Community mental health services – all age (children, young people, adult and older adult)
As part of the clinically-led review of standards in 2021, NHS England consulted on proposed definitions for additional mental health waiting times metrics (across both urgent & emergency care and community NHS-funded mental health services).
NHS England published a response to the consultation in February 2022, which set out broad agreement from stakeholders.
In community mental health, the focus has shifted from contact-based metrics (that is, counting the number of contacts a person receives) towards understanding what meaningful activity had taken place within those contacts.

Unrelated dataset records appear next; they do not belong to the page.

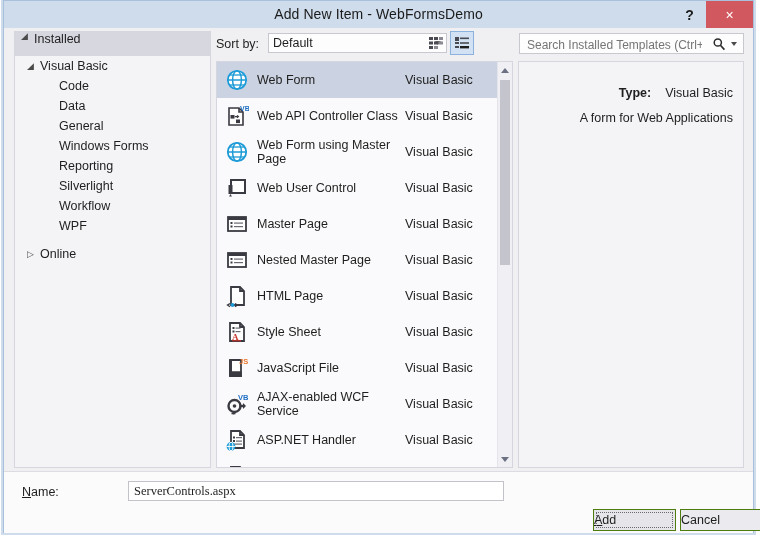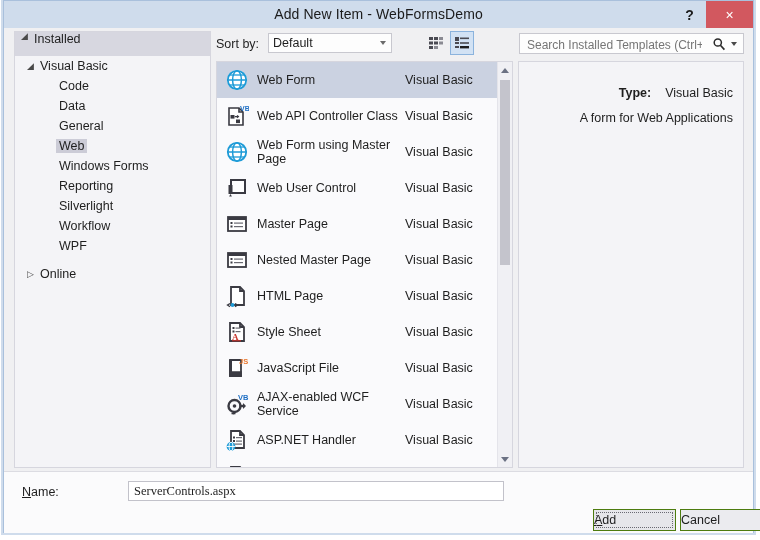--- a/index.html
+++ b/index.html
@@ -115,21 +115,21 @@
     position: absolute;
     left: 212px; top: 4px;
     width: 297px; height: 26px;
   }
   .sortby-label {
     position: absolute; left: 0; top: 5px;
     font-size: 12.5px;
   }
   .sortby-select {
     position: absolute; left: 52px; top: 1px;
-    width: 124px; height: 20px;
+    width: 179px; height: 20px;
     background: #fdfdfd;
     border: 1px solid #c8c8cf;
     box-sizing: border-box;
     font-size: 12.5px;
     padding-left: 4px;
     line-height: 18px;
     cursor: default;
   }
   .sortby-select .caret {
     position: absolute; right: 5px; top: 7px;
@@ -336,23 +336,20 @@
       </div>
 
       <div class="tree-row lvl2">
         <span class="lbl">Code</span>
       </div>
       <div class="tree-row lvl2">
         <span class="lbl">Data</span>
       </div>
       <div class="tree-row lvl2">
         <span class="lbl">General</span>
-      </div>
-      <div class="tree-row lvl2 selected">
-        <span class="lbl">Web</span>
       </div>
       <div class="tree-row lvl2">
         <span class="lbl">Windows Forms</span>
       </div>
       <div class="tree-row lvl2">
         <span class="lbl">Reporting</span>
       </div>
       <div class="tree-row lvl2">
         <span class="lbl">Silverlight</span>
       </div>

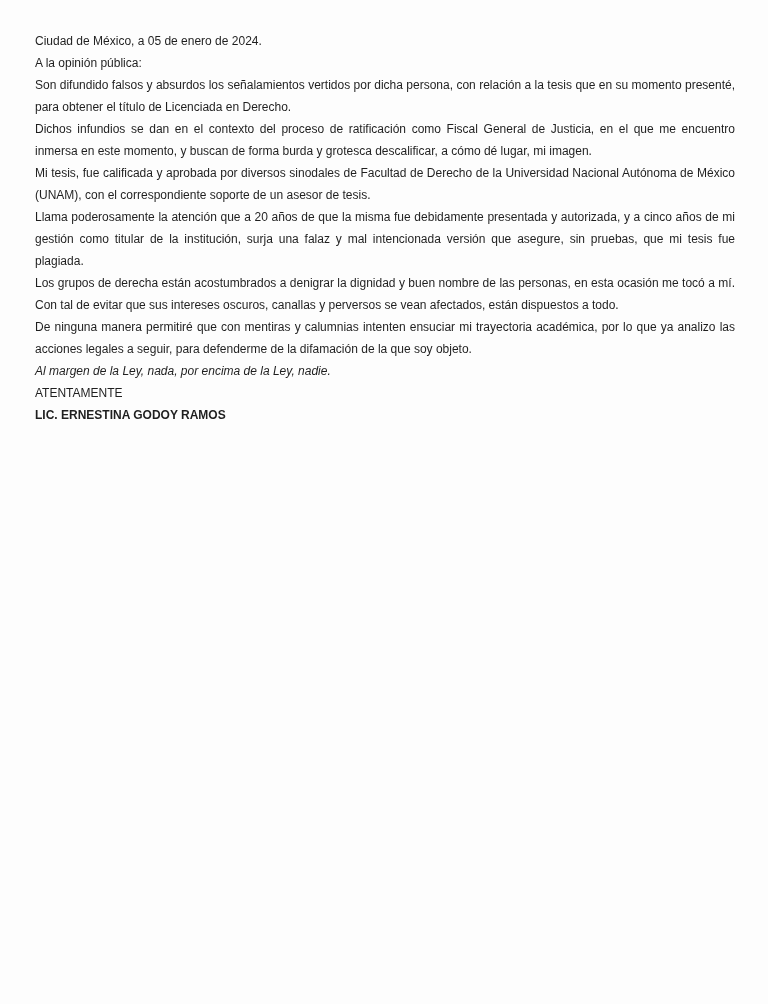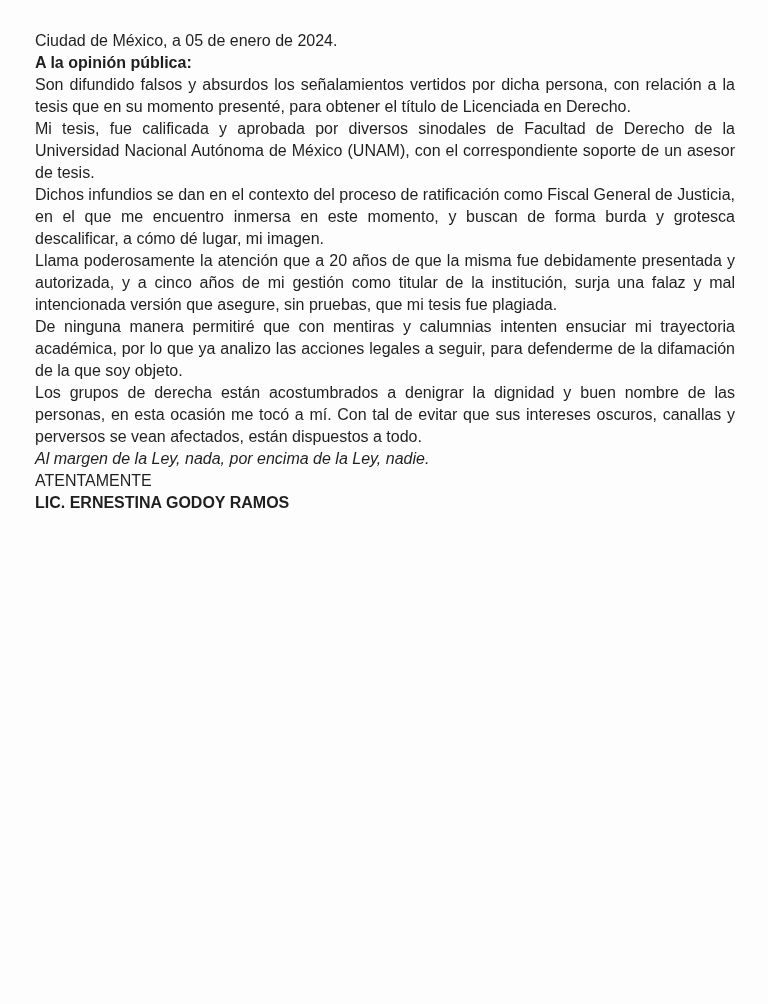--- a/index.html
+++ b/index.html
@@ -7,34 +7,33 @@
     padding: 0;
     background: #fdfdfd;
   }
   .page {
     width: 768px;
     height: 1004px;
     box-sizing: border-box;
     background: #fdfdfd;
     color: #1f1f1f;
     font-family: "Liberation Sans", "DejaVu Sans", sans-serif;
-    font-size: 16px;
+    font-size: 12px;
     line-height: 22px;
     padding: 30px 33px 30px 35px;
     overflow: hidden;
   }
   .page p {
     margin: 0;
   }
   .date-line {
     margin-bottom: 48px;
   }
   .salutation {
     margin-bottom: 18px;
-    font-weight: bold;
   }
   .para {
     text-align: justify;
     margin-bottom: 25px;
   }
   .closing-line {
     margin-bottom: 43px;
     font-style: italic;
   }
   .farewell {
@@ -47,24 +46,24 @@
 </style>
 </head>
 <body>
 
 <div class="page">
   <p class="date-line">Ciudad de México, a 05 de enero de 2024.</p>
 
   <p class="salutation">A la opinión pública:</p>
 
   <p class="para">Son difundido falsos y absurdos los señalamientos vertidos por dicha persona, con relación a la tesis que en su momento presenté, para obtener el título de Licenciada en Derecho.</p>
+  <p class="para">Dichos infundios se dan en el contexto del proceso de ratificación como Fiscal General de Justicia, en el que me encuentro inmersa en este momento, y buscan de forma burda y grotesca descalificar, a cómo dé lugar, mi imagen.</p>
   <p class="para">Mi tesis, fue calificada y aprobada por diversos sinodales de Facultad de Derecho de la Universidad Nacional Autónoma de México (UNAM), con el correspondiente soporte de un asesor de tesis.</p>
-  <p class="para">Dichos infundios se dan en el contexto del proceso de ratificación como Fiscal General de Justicia, en el que me encuentro inmersa en este momento, y buscan de forma burda y grotesca descalificar, a cómo dé lugar, mi imagen.</p>
   <p class="para">Llama poderosamente la atención que a 20 años de que la misma fue debidamente presentada y autorizada, y a cinco años de mi gestión como titular de la institución, surja una falaz y mal intencionada versión que asegure, sin pruebas, que mi tesis fue plagiada.</p>
+  <p class="para">Los grupos de derecha están acostumbrados a denigrar la dignidad y buen nombre de las personas, en esta ocasión me tocó a mí. Con tal de evitar que sus intereses oscuros, canallas y perversos se vean afectados, están dispuestos a todo.</p>
   <p class="para">De ninguna manera permitiré que con mentiras y calumnias intenten ensuciar mi trayectoria académica, por lo que ya analizo las acciones legales a seguir, para defenderme de la difamación de la que soy objeto.</p>
-  <p class="para">Los grupos de derecha están acostumbrados a denigrar la dignidad y buen nombre de las personas, en esta ocasión me tocó a mí. Con tal de evitar que sus intereses oscuros, canallas y perversos se vean afectados, están dispuestos a todo.</p>
 
   <p class="closing-line">Al margen de la Ley, nada, por encima de la Ley, nadie.</p>
 
   <p class="farewell">ATENTAMENTE</p>
 
   <p class="signature">LIC. ERNESTINA GODOY RAMOS</p>
 </div>
 
 </body></html>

The new waiting times metrics cover all age (children, young people, adult and older adult) community mental health services and measure the time to someone starting to receive meaningful help in the form of assessments; co-produced care plans; clinical and social interventions; and baseline outcome measurements. More detail on these metrics can be found on the NHS Digital website.
NHS England has published these metrics since April 2024 within the Mental Health Services Data Set (MHSDS) monthly statistics. Performance trends are available graphically via the quarterly MH dashboard.
Current work on community mental health waiting times is focused on improving national and local system understanding of waiting times, improving data quality, and addressing longest waits.
No specific waiting times standard for community mental health services has been set (that is, the length of time within which a patient should receive meaningful help) and further work would be required to determine appropriate performance thresholds.
In the meantime, systems are using the available metrics and data to support improvements in waiting times across their patient populations.
Urgent and emergency community mental health services – all ages
For urgent and emergency community mental health care the CRS introduced 3 access metrics that apply to all ages:
- Very urgent presentations should receive a face-to-face assessment within 4 hours.
- Urgent presentations should receive a face-to-face assessment within 24 hours.
- For people presenting to an emergency department (ED) with a mental health need, the expectation is that a liaison mental health team responds within 1 hour of referral.
4 and 24-hour standards apply to community-based crisis services accessed via NHS 111 ‘select mental health’, local SPA or Crisis Resolution Home Treatment Teams.
These align with the UK Mental Health Triage Scale which is widely used by services to determine clinical urgency at the point of triage.
While early support via phone or alternative services (such as crisis cafes, sanctuaries, etc) may resolve many presentations without escalation, these metrics ensure those requiring face-to-face intervention are seen within a safe and clinically appropriate timeframe.